- [WORK REQUIRED] What is the number of lines in the listing that contain "discount"? Give that number only.

- [DATASET EXCERPTS]
<<<<

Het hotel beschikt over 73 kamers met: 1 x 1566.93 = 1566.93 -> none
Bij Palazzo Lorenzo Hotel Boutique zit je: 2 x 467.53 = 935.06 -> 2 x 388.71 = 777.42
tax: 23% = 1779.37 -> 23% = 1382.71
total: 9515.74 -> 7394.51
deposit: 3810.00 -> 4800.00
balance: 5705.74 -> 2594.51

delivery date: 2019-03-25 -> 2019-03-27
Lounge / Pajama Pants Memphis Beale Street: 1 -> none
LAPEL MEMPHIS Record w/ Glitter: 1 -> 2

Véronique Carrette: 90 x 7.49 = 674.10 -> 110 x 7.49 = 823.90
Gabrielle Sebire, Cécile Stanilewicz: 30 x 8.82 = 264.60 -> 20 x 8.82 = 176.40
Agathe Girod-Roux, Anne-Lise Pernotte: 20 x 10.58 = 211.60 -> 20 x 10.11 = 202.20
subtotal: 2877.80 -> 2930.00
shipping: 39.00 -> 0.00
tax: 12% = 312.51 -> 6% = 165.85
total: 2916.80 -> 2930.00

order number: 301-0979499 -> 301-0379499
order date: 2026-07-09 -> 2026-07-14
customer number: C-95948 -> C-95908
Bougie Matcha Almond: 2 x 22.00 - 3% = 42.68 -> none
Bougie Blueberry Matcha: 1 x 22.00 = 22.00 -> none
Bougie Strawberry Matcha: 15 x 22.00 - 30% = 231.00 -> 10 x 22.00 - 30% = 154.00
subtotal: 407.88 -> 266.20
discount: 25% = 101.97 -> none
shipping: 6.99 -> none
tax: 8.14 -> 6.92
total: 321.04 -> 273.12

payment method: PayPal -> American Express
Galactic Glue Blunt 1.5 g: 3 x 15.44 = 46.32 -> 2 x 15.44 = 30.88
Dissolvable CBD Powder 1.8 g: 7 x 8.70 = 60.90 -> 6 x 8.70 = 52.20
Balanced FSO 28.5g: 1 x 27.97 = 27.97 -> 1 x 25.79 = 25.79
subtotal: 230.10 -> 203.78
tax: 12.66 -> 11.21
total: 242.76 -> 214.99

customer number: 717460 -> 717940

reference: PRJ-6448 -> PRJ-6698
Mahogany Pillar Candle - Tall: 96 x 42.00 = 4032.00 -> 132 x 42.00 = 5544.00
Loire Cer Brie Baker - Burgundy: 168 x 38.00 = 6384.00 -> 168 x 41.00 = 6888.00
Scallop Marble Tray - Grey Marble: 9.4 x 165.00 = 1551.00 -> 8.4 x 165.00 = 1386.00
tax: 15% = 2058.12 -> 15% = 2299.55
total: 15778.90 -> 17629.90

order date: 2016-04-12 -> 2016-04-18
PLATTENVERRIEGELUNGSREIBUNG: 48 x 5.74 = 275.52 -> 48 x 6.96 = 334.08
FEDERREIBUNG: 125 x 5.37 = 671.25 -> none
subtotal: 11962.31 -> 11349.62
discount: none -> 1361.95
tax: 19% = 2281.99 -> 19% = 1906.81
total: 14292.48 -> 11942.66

>>>>

- [EXERCISE ANSWER] 2